Jennifer Johnson founded the Hummingbirds Foundation with the goal of combining sisterhood, adventure and outreach in order to spread love and give support to underserved communities worldwide.In her hometown of Las Vegas, Jennifer and Cathy developed and coordinated the program For Kids, For Art, For Charity to restore teacher resources for arts education funding and to create an education program at Opportunity Village, a center for people with physical and learning disabilities. After the success of For Kids, For Art, For Charity, Jennifer began work on Songs for Darfur, a project to build a school for refugees in the Sudan.
She has worked as a Community Organizer and Fundraiser for the Obama Campaign and was a Founding Parent for City Middle School. In 2012 Jennifer founded City Language Immersion Charter (CLIC), an elementary public school in her own community of West Adams, which was one of the poorest and densely populated communities in Los Angeles.
Letter from our Founder
Maya Angelou said, “I've learned that people will forget what you said, people will forget what you did, but people will never forget how you made them feel.”
My dad was half gypsy and half hippy. He was never motivated by money which meant we never had any, and I really mean… We. Never. Had. Any. He was also an alcoholic, and although he was always the smartest and most charming person in the room, he often made bad parenting choices. Once when I was around six I went to jail with my dad. It might have been because he was driving drunk or the car wasn’t registered, or maybe he had started a fight. I remember sitting in the police break room for hours watching TV with a can of Coke, something I didn’t get to do at home. Once he was released, it was as if nothing had happened; we hopped in the car, rolled the windows down to feel the cool night air on our faces, and sang our hearts out to Another One Bites the Dust by Queen. Even in the chaos of my childhood, I had a magical connection with my dad.
As an adult and parent and functioning member of society, it’s easy to see my dad as totally irresponsible. And he was. People judged my dad as reckless for all the times I spent in bars with him or in the backseat as my 10 year old brother drove because my dad was too drunk. My dad was wholly and honestly himself, and he shared that freely. What can remain hidden is that for all the harm my dad did, he also cultivated a curiosity in us for how the world works and a self confidence in showing this world who we really are. Aren’t we all the most empowered when we get to be our true selves?
My dad did a lot of stupid stuff, but I never doubted that he loved me. That fact alone has made it possible for me to forgive him. It’s easier to find beauty in a desperate situation when you know you are valued. He nurtured a confidence in me that gave me the strength to break through to the other side. He advised me often to keep the song in my heart, the fire in my belly and to always walk in like you own the joint, no matter how short my pants or how busted my shoes.

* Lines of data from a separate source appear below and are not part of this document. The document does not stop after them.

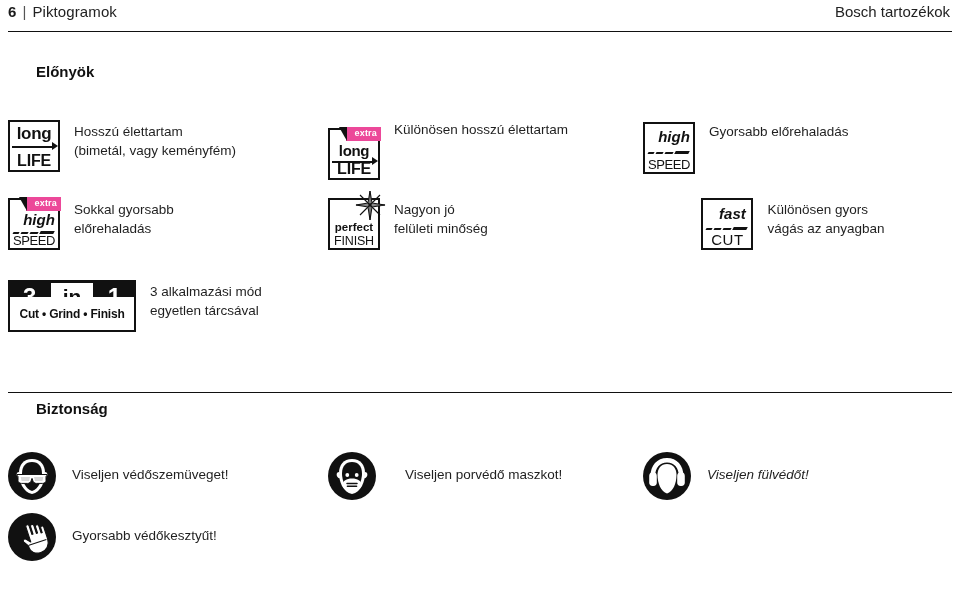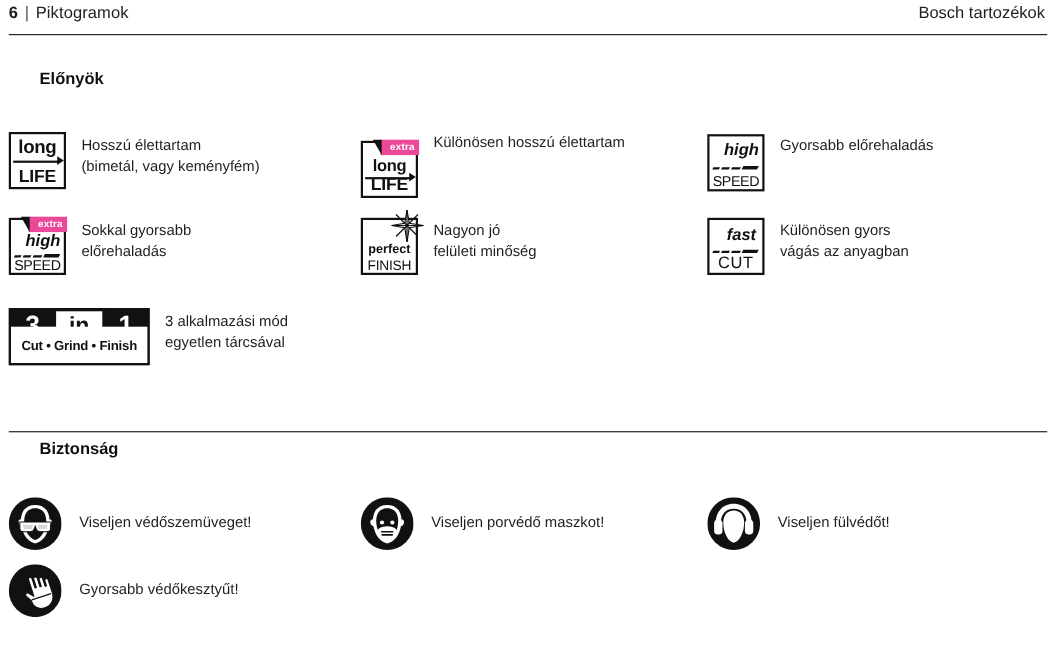"fast" div.cell { justify-content: none -> center }
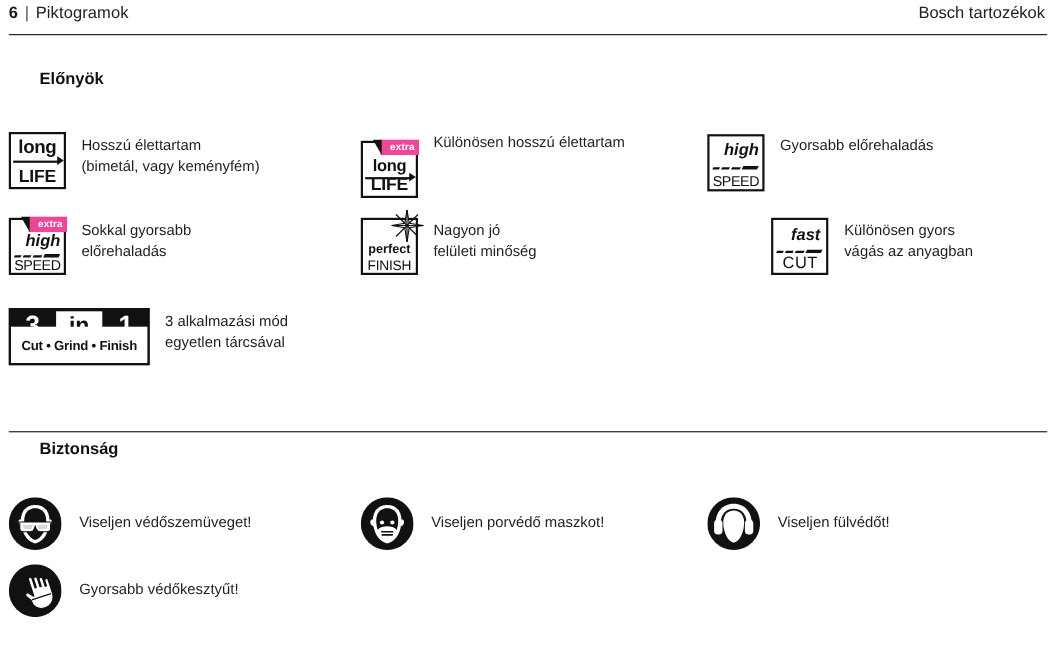"Viseljen porvédő maszkot!" div.cell { gap: none -> 13px }
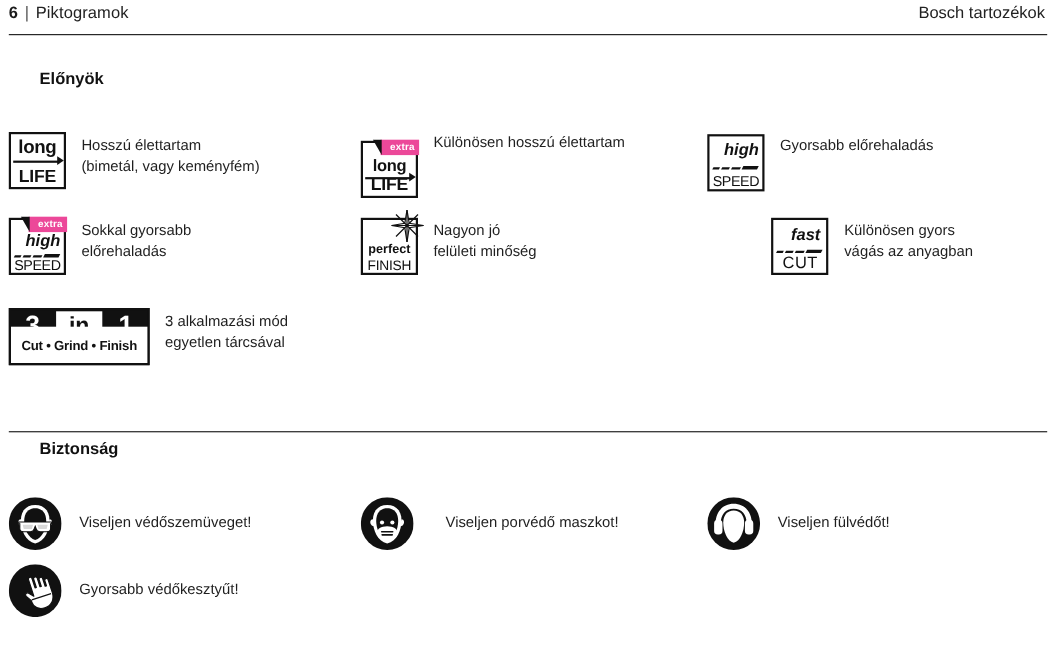"Viseljen fülvédőt!" div.cell { font-style: none -> italic }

I learned so much through my dad’s rare gift to really see people. He engaged and pulled out the best in folks. Both my parents had a knack for finding the folks who needed them and granting them access to their community. If you were with us, at the bar, or in our trailer, you belonged. What I came to understand is that the tragedy isn’t that I grew up in disorder and poverty; the blessing is that I was seen and loved.
The legacy my father left me was to see the humanity in everyone and engage in the world around me. My family faced a lot of challenges, like we all do, but we never went at it alone.
The Hummingbirds Foundation is named for my mom’s favorite bird and her generous soul, and our mission is inspired by my dad’s ability to engage with the world around him. The essence of being a Hummingbird is celebrating human connectedness and engaging in those connections.
Our contribution says, I may not be going through what you are going through, but I acknowledge you as my sister and value your place in our collective story.